The Wrangler CJ series actually evolved from the Jeep Willys’ MB (1941-1945) vehicles which played a significant part in WWII. This is really the foundation and original nature of the Jeep. CJ and all other Jeep models were built around the MB. The ‘CJ’ in Wrangler CJ stands for ‘Civilian Jeep’. This range of 4x4 vehicles was named so because it was reconfigured from the military MB line. They were initially sold as a substitute to tractors and even came with different plows, power take-off attachments, and onboard elders too. From the CJ-2A to the CJ-8, this entire line spanned from 1845 up until 1968. The range of vehicles developed in comfort and size throughout those years.
Just like the military MB line, the Wrangler CJ started off with a four-cylinder, 60 h-p, ‘Go Devil’ engine but grew to embrace different engine options including six and eight cylinders. With around 40 years of producing the Wrangler CJ, Jeep became a resounding brand for selling durable and competent off-road vehicles. Americans made this image more famous with their adoption of 4x4 vehicles as everyday cars around the 1960s and 1970s. It is safe to say that the CJ series was a resounding success.
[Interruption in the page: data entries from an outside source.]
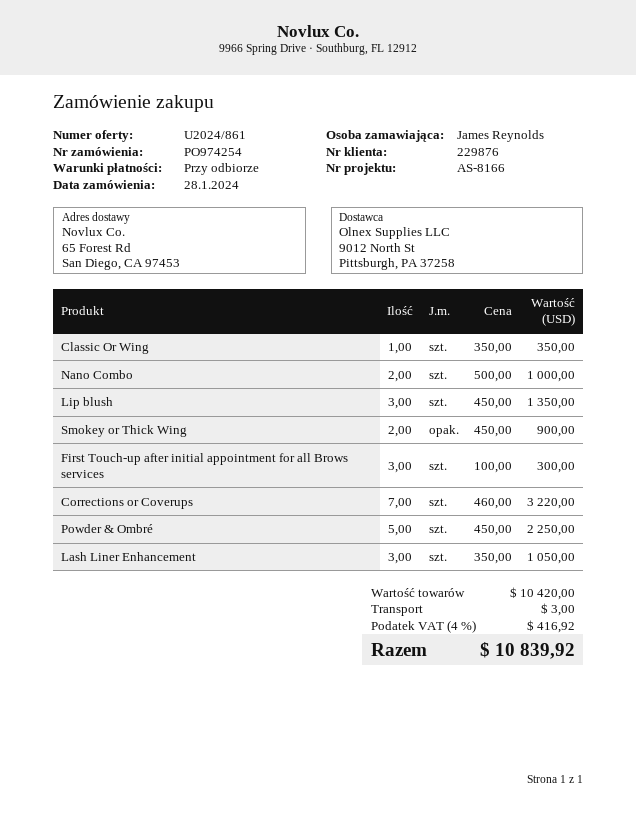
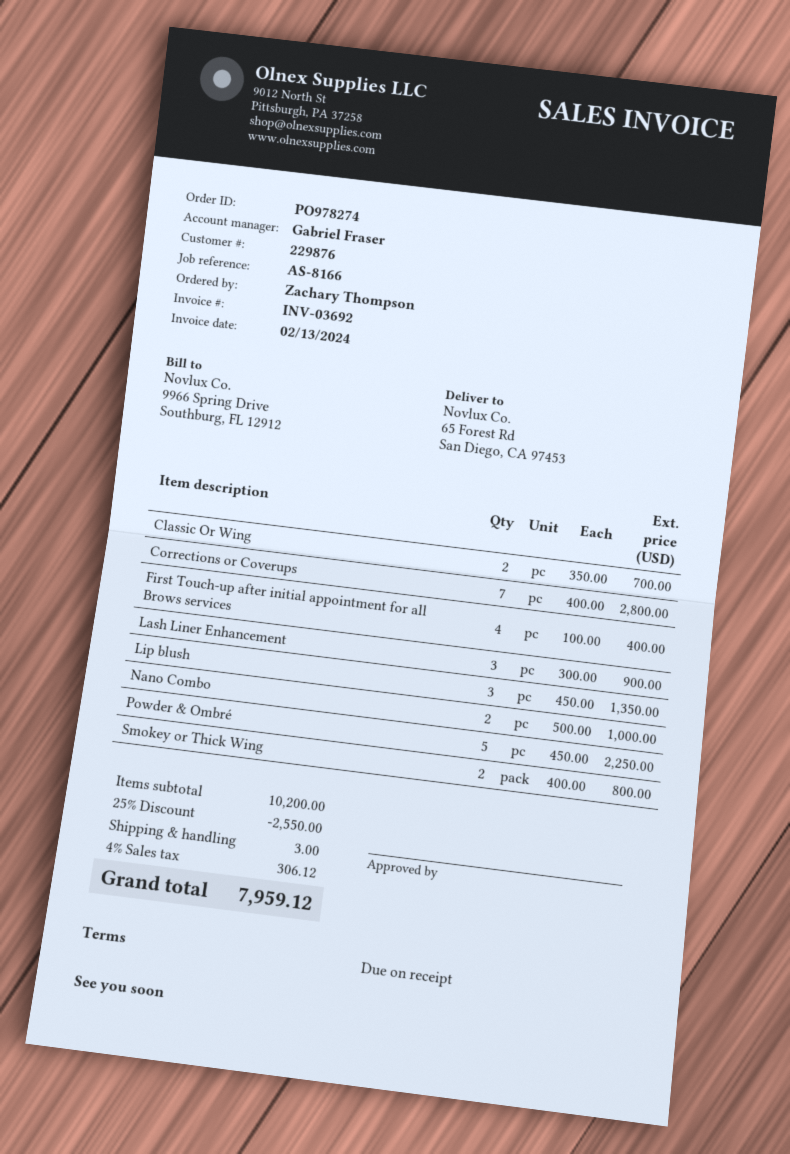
order number: PO974254 -> PO978274
ordered by: James Reynolds -> Zachary Thompson
Classic Or Wing: 1 x 350.00 = 350.00 -> 2 x 350.00 = 700.00
Smokey or Thick Wing: 2 x 450.00 = 900.00 -> 2 x 400.00 = 800.00
First Touch-up after initial appointment for all Brows services: 3 x 100.00 = 300.00 -> 4 x 100.00 = 400.00
Corrections or Coverups: 7 x 460.00 = 3220.00 -> 7 x 400.00 = 2800.00
Lash Liner Enhancement: 3 x 350.00 = 1050.00 -> 3 x 300.00 = 900.00
subtotal: 10420.00 -> 10200.00
discount: none -> 25% = 2550.00
tax: 4% = 416.92 -> 4% = 306.12
total: 10839.92 -> 7959.12

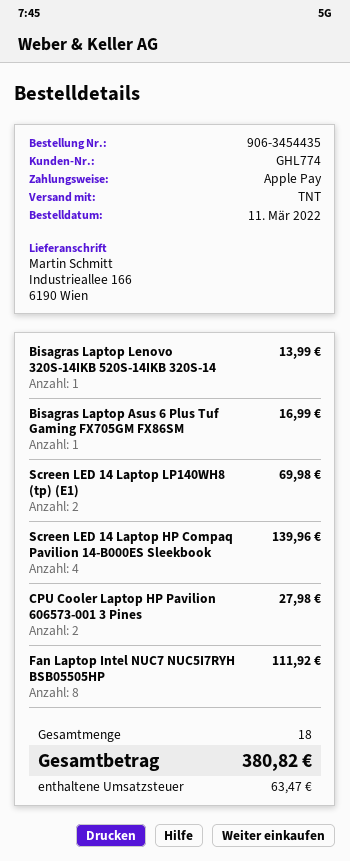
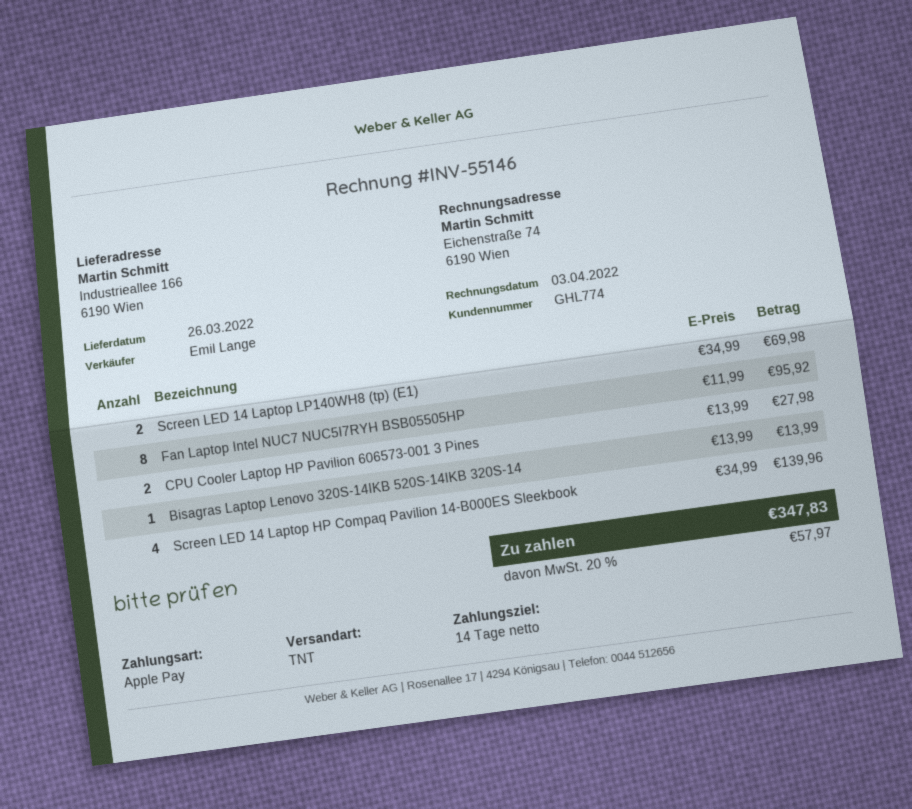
Bisagras Laptop Asus 6 Plus Tuf Gaming FX705GM FX86SM: 1 for 16.99 -> none
Fan Laptop Intel NUC7 NUC5I7RYH BSB05505HP: 8 for 111.92 -> 8 for 95.92
tax: 63.47 -> 57.97
total: 380.82 -> 347.83

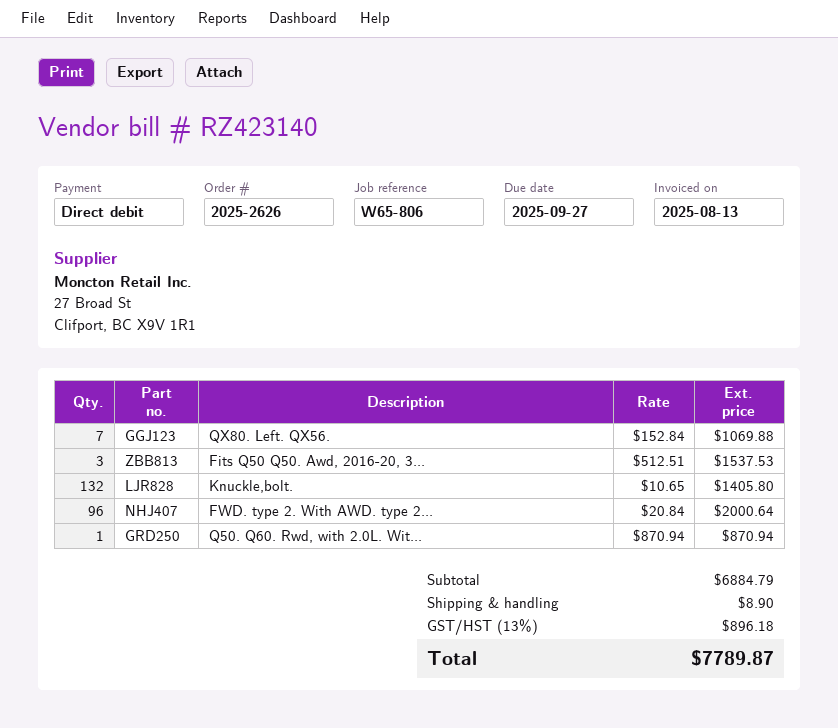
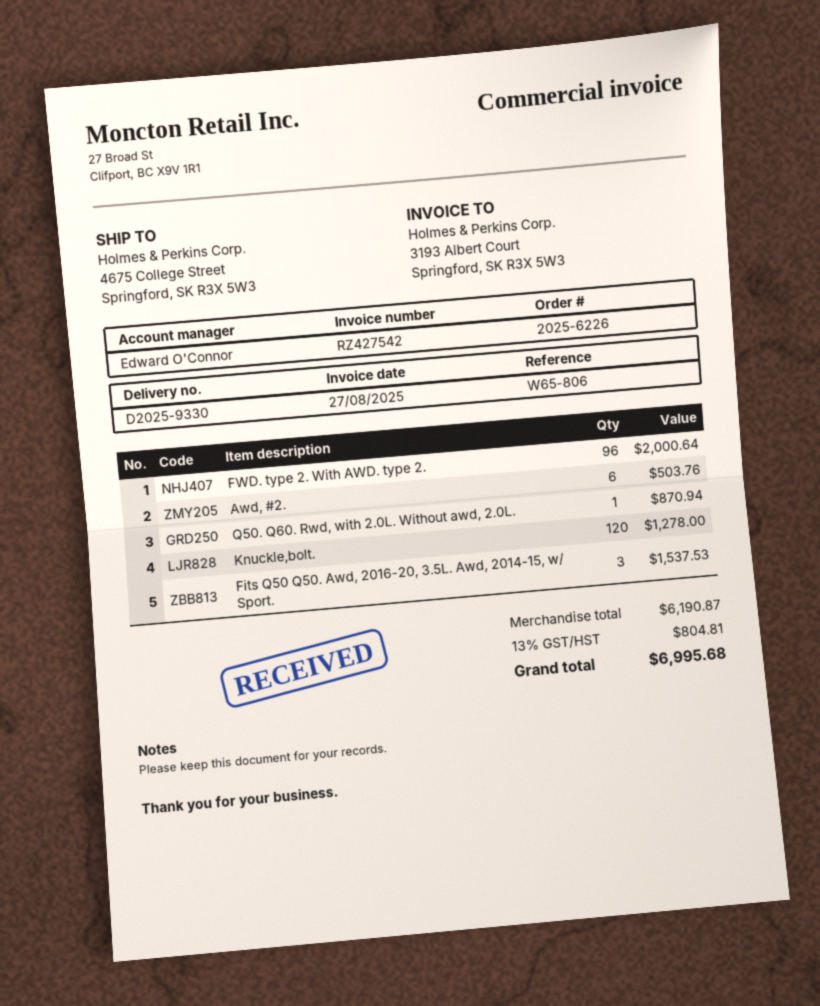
order number: 2025-2626 -> 2025-6226
invoice number: RZ423140 -> RZ427542
invoice date: 2025-08-13 -> 2025-08-27
QX80. Left. QX56.: 7 for 1069.88 -> none
Knuckle,bolt.: 132 for 1405.80 -> 120 for 1278.00
Awd, #2.: none -> 6 for 503.76
subtotal: 6884.79 -> 6190.87
shipping: 8.90 -> none
tax: 13% = 896.18 -> 13% = 804.81
total: 7789.87 -> 6995.68

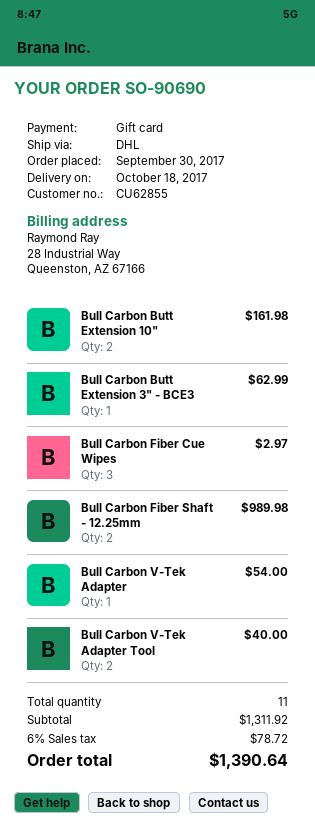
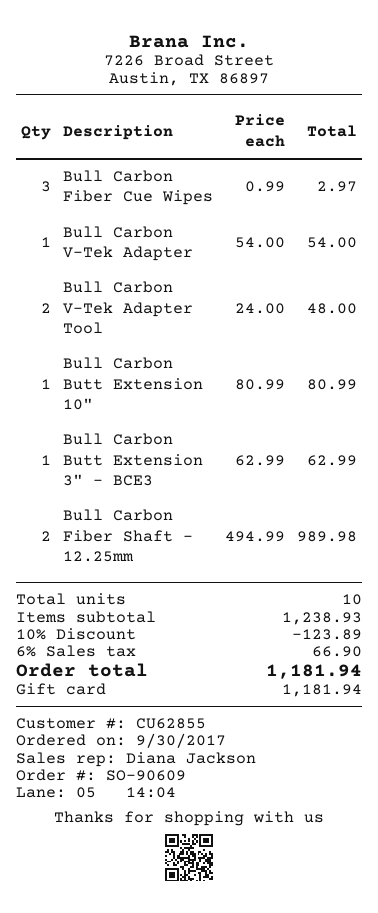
order number: SO-90690 -> SO-90609
Bull Carbon Butt Extension 10": 2 for 161.98 -> 1 for 80.99
Bull Carbon V-Tek Adapter Tool: 2 for 40.00 -> 2 for 48.00
total quantity: 11 -> 10
subtotal: 1311.92 -> 1238.93
discount: none -> 10% = 123.89
tax: 6% = 78.72 -> 6% = 66.90
total: 1390.64 -> 1181.94

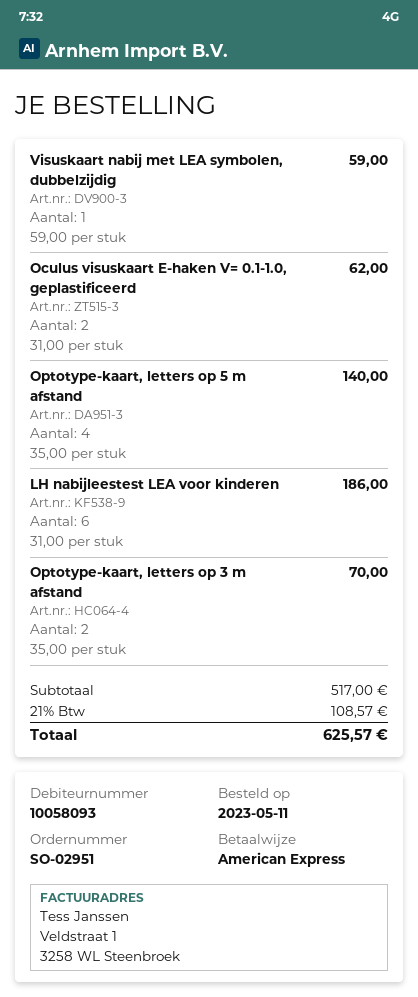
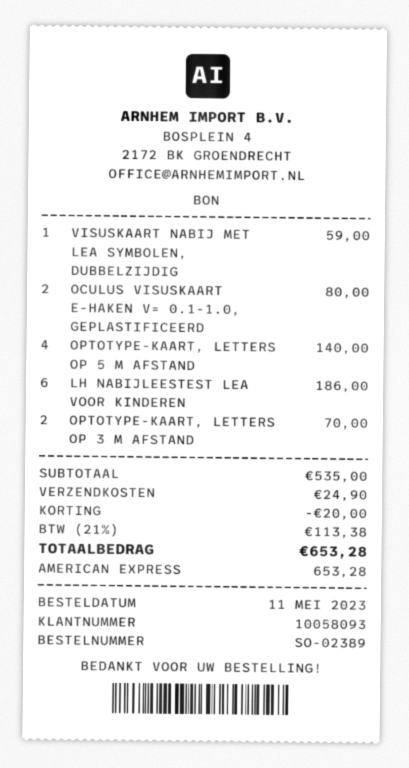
order number: SO-02951 -> SO-02389
Oculus visuskaart E-haken V= 0.1-1.0, geplastificeerd: 2 for 62.00 -> 2 for 80.00
subtotal: 517.00 -> 535.00
discount: none -> 20.00
shipping: none -> 24.90
tax: 21% = 108.57 -> 21% = 113.38
total: 625.57 -> 653.28

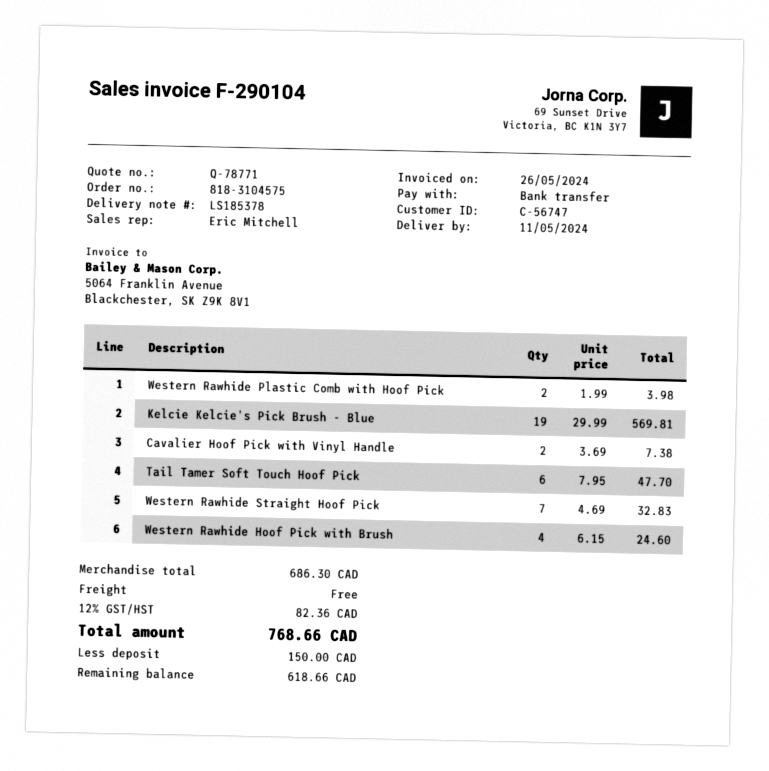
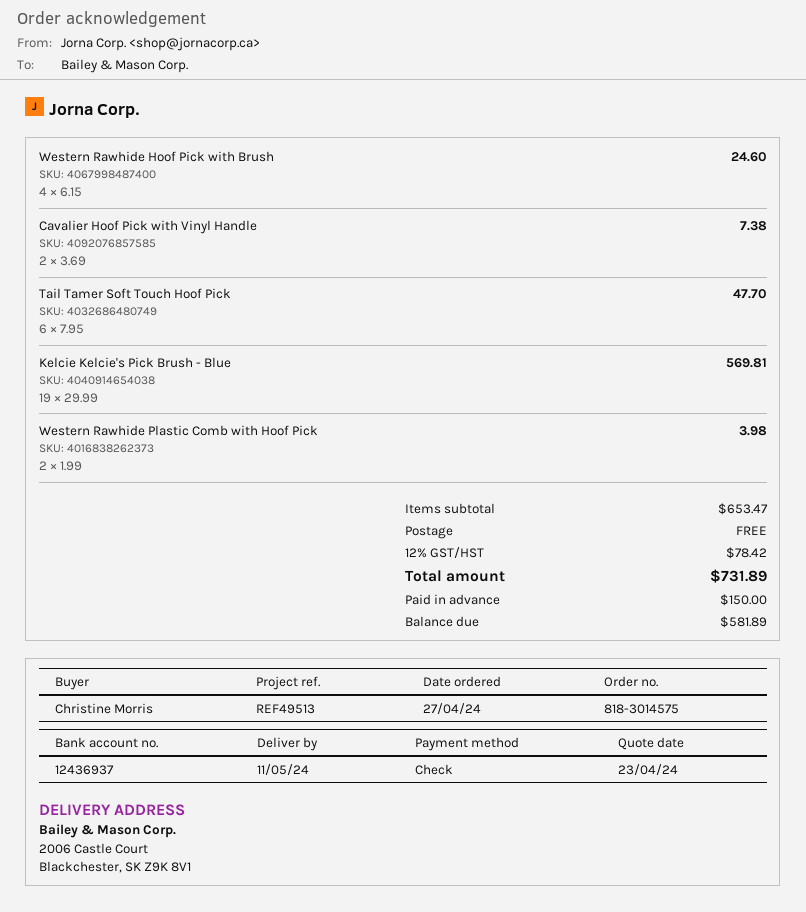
order number: 818-3104575 -> 818-3014575
payment method: bank transfer -> cheque
Western Rawhide Straight Hoof Pick: 7 x 4.69 = 32.83 -> none
subtotal: 686.30 -> 653.47
tax: 12% = 82.36 -> 12% = 78.42
total: 768.66 -> 731.89
balance: 618.66 -> 581.89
QUICK FACTOID: the iconic and peculiar seven-slot grille of Jeep first emerged with the Wrangler CJ-2A. The military line had a nine-slot grille.
Codes by year
The first of the CJ series is the CJ-2A and the last is the CJ-7 and CJ-8. All vehicles in this range are quite similar and also shared a few parts over the years of production but everyone should have a concept of the CJ model they have. The CJ series is a classic series but this is what the models and codes mean.
- CJ-2A: this is also known as the ‘universal Jeep’ and was the very first model that Willys made for civilians. This model was made from the year 1945 to 1949.
- CJ-3A: this upgrade to the CJ-2A was made from the year 1949 to 1953. This vehicle was based off the military M38 post-war Jeep and the windshield was one-piece.
- CJ-3B: this vehicle was popularly called the ‘high hood’ Jeep and was manufactured from 1953 to 1968.
- CJ-5: featuring a rounded hood to lodge the hurricane engine, this vehicle was produced from 1955 to 1983.
- CJ-5A: this vehicle had an option for a Tuxedo Park package which compromised of bucket seats and a Dauntless V6 engine. It was produced from 1964 to 1967.
- CJ-6: this model basically took the CJ-5 but added a longer wheelbase. It was produced from 1955 to 1975.
- CJ-6A: from this model, only 459 cars were produced so it is easily the scarcest of the CJ models. Popularly known as ‘Tuxedo Park’, this vehicle was made from 1964 to 1967.
- CJ-7: this vehicle was manufactured between 1976 and 1986. It was the very first that was not called a universal Jeep.
- CJ-8: popularly known as ‘Scrambler’, this vehicle produced between 1981 and 1985 was just a larger CJ.
- CJ-10: this vehicle had a CJ body but was a pickup truck. It was manufactured between 1981 and 1985.
- C10: the C104 produced from 1972 to 1973 featured an AMC engine and the Jeepster Commando manufactured 1966 to 1971 came in a variation of pick up and convertible.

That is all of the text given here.